Um bejagbare, gesunde und artenreiche Wildbestände zu erhalten, investieren Jäger viel Arbeit und Geld in ihre Reviere – gemessen z. B. an den oftmals bescheidenen Niederwildstrecken, die durch die Erhaltung und Schaffung von Ruhezonen, Deckungs- und Äsungsflächen als Lebensraumverbesserung ermöglicht werden. Doch diese Flächen sind in unserer gewachsenen Kulturlandschaft ja nicht nur für jagdbare Wildarten wichtig, sie dienen auch in einem ganz erheblichen Umfang der Erhaltung nicht jagdbarer Arten sowie dem Erhalt schützenswerter Pflanzenarten.

Bei den Landesjagdverbänden laufen darüber hinaus landesweite Programme zur Lebensraumerhaltung und zum Schutz seltener Arten, die weitgehend aus Mitgliedsbeiträgen der Jägerschaft finanziert werden. Kein anderer Naturschutzverband investiert flächendeckend vergleichbare Mittel in diesem Ausmaß zur Lebensraumerhaltung und Lebensraumverbesserung für wildlebende Tier- und Pflanzenarten. Um die Nachhaltigkeit solcher Maßnahmen zu erhöhen, muss in der Bevölkerung eine breite Akzeptanz für die Jagd und die ehrenamtliche Tätigkeit der Jägerschaft erhalten bzw. erlangt werden.
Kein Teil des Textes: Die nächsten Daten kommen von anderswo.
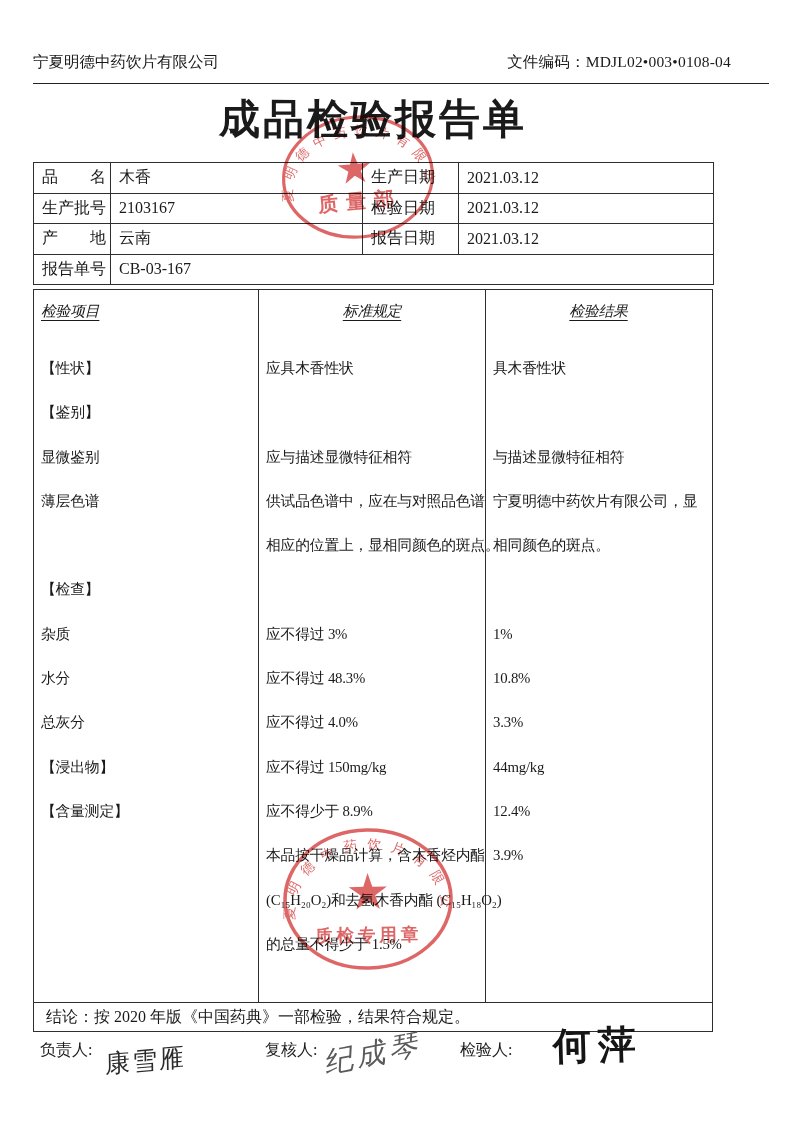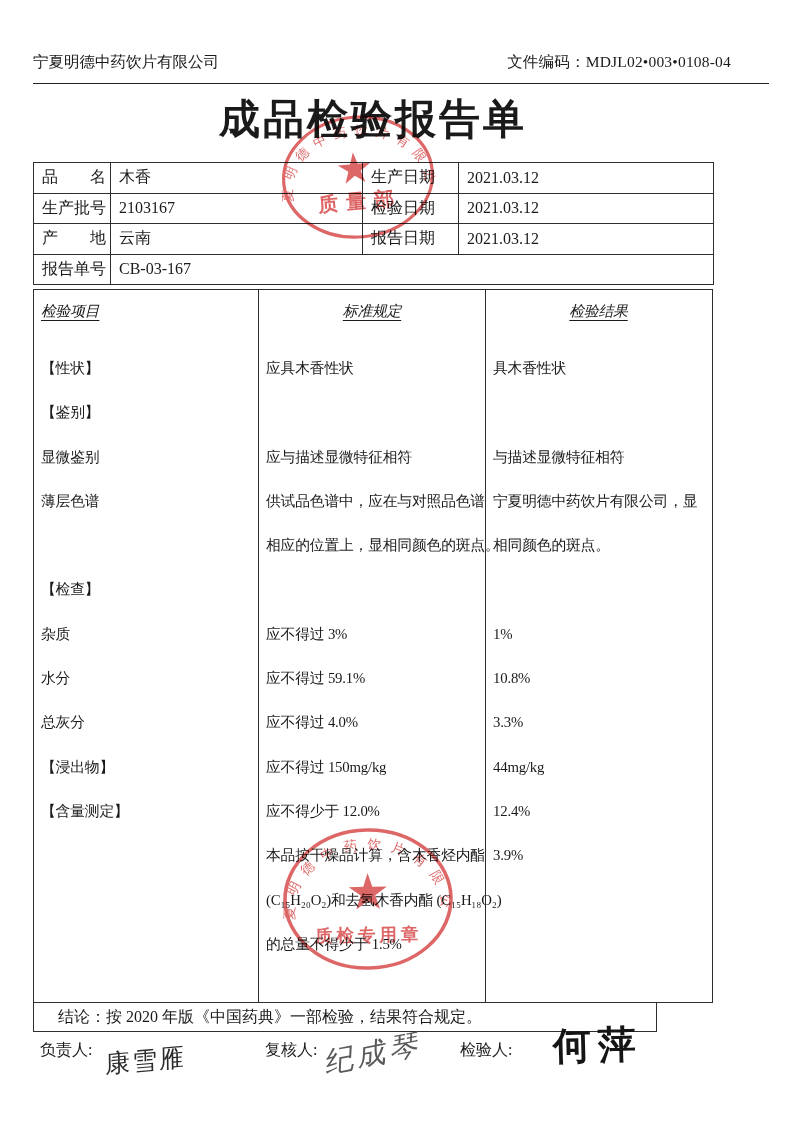--- a/index.html
+++ b/index.html
@@ -175,7 +175,7 @@
         <div class="mt-line">相应的位置上，显相同颜色的斑点。</div>
         <div class="mt-line"></div>
         <div class="mt-line">应不得过 3%</div>
-        <div class="mt-line">应不得过 59.1%</div>
+        <div class="mt-line">应不得过 48.3%</div>
         <div class="mt-line">应不得过 4.0%</div>
         <div class="mt-line">应不得过 150mg/kg</div>
         <div class="mt-line">应不得少于 12.0%</div>

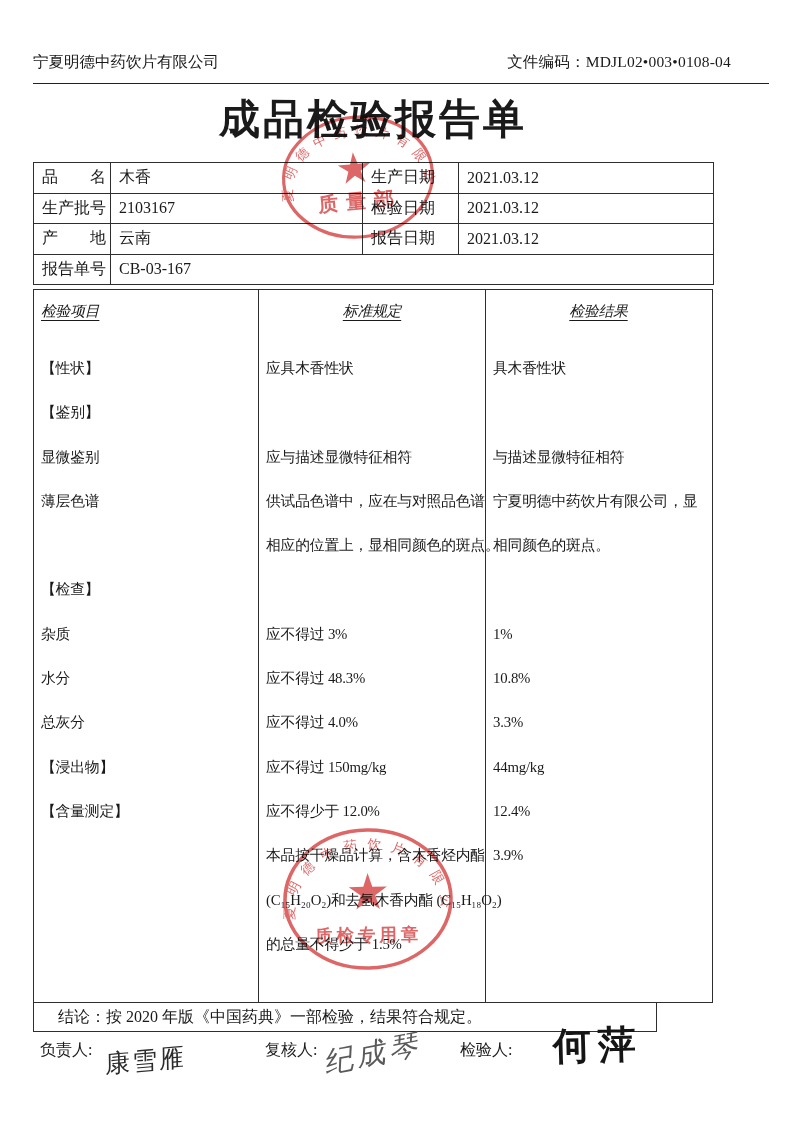--- a/index.html
+++ b/index.html
@@ -178,7 +178,7 @@
         <div class="mt-line">应不得过 48.3%</div>
         <div class="mt-line">应不得过 4.0%</div>
         <div class="mt-line">应不得过 150mg/kg</div>
-        <div class="mt-line">应不得少于 12.0%</div>
+        <div class="mt-line">应不得少于 8.9%</div>
         <div class="mt-line">本品按干燥品计算，含木香烃内酯</div>
         <div class="mt-line">(C₁₅H₂₀O₂)和去氢木香内酯 (C₁₅H₁₈O₂)</div>
         <div class="mt-line">的总量不得少于 1.5%</div>

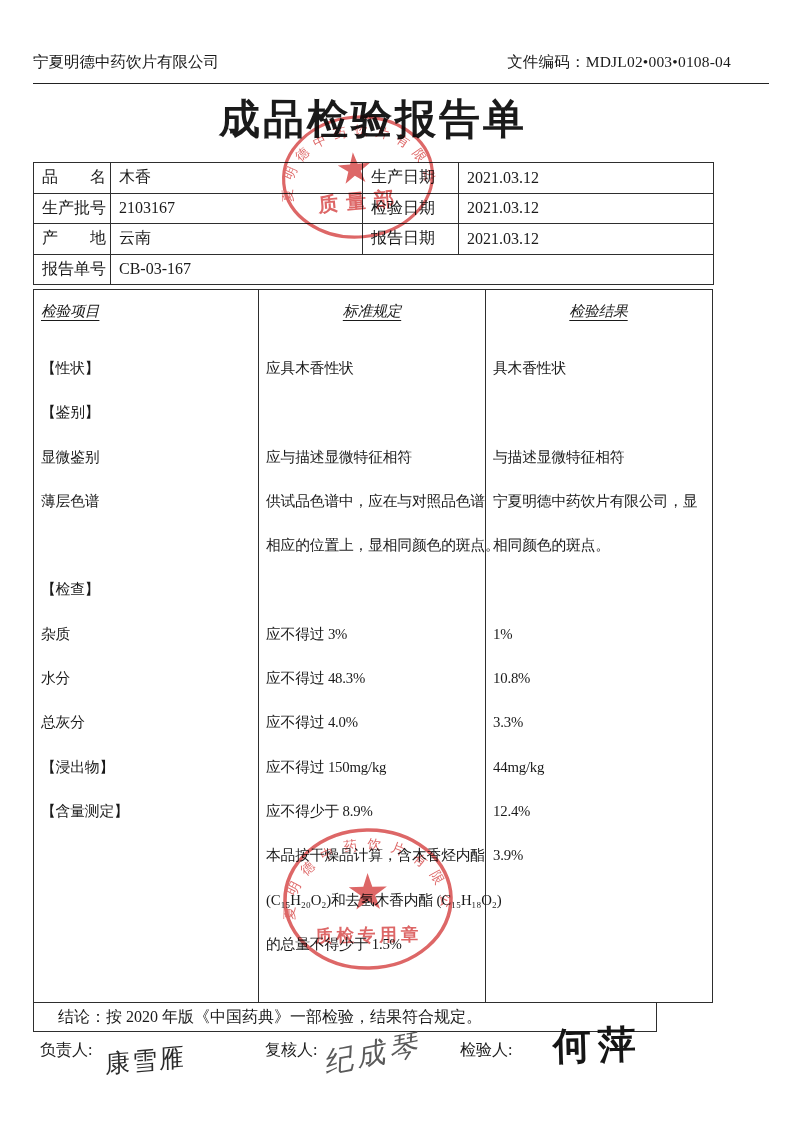--- a/index.html
+++ b/index.html
@@ -70,9 +70,9 @@
   
   .conclusion-row {
     margin:-1.5px 0 0 33px;
-    width:624px; height:30px; box-sizing:border-box;
+    width:680px; height:30px; box-sizing:border-box;
     border:1.5px solid #2e2e2e;
-    line-height:28px; padding-left:24px;
+    line-height:28px; padding-left:12px;
     font-size:16px;
   }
Welche Leistungen von der Jägerschaft und deren Dachverbänden (DJV/LJV) als staatlich anerkannte Naturschutzvereinigungen erbracht werden, sollte daher auch verstärkt auf regionalen Veranstaltungen vermittelt werden – „Die Jägerschaft zählt nicht Frösche, sondern erbringt Leistung für Lebensräume!“ Wir sollten zudem rechtzeitig unseren Jägernachwuchs in die Öffentlichkeitsarbeit mit einbinden, denn wer den Nachwuchs nicht fordert und fördert, hat keine Zukunft. 

Fazit

Um die Bürger zu informieren, bietet sich insbesondere für Hegeringe und Kreisjägerschaften der TAG DER REGIONEN als Veranstaltung an. Öffentlichkeitsarbeit ist auch für die Jägerschaft von der Basis her wichtig – was oftmals leider noch unterschätzt wird. Man kann daher nicht immer nur unsere Dachverbände bemängeln, wenn nach der Meinung aus unseren Reihen zu wenig getan wird.

Machen wir aber auch unseren Mitmenschen klar, dass wir unsere Kulturlandschaft nicht in die Landschaft von Alaska transformieren können und das vernünftige Maßnahmen nicht ausschließlich durch Gesetze oder durch die Änderung der Gesetze realisierbar sind.

Die Worte von Tacitus: „Im verdorbensten Staat gibt‘s die meisten Gesetze“ lassen sich ebenso auf den Natur- und Landschaftsschutz anwenden. Bedenken wir aber in unserem Handeln, dass oftmals die Information der beste Weg zur Akzeptanz ist.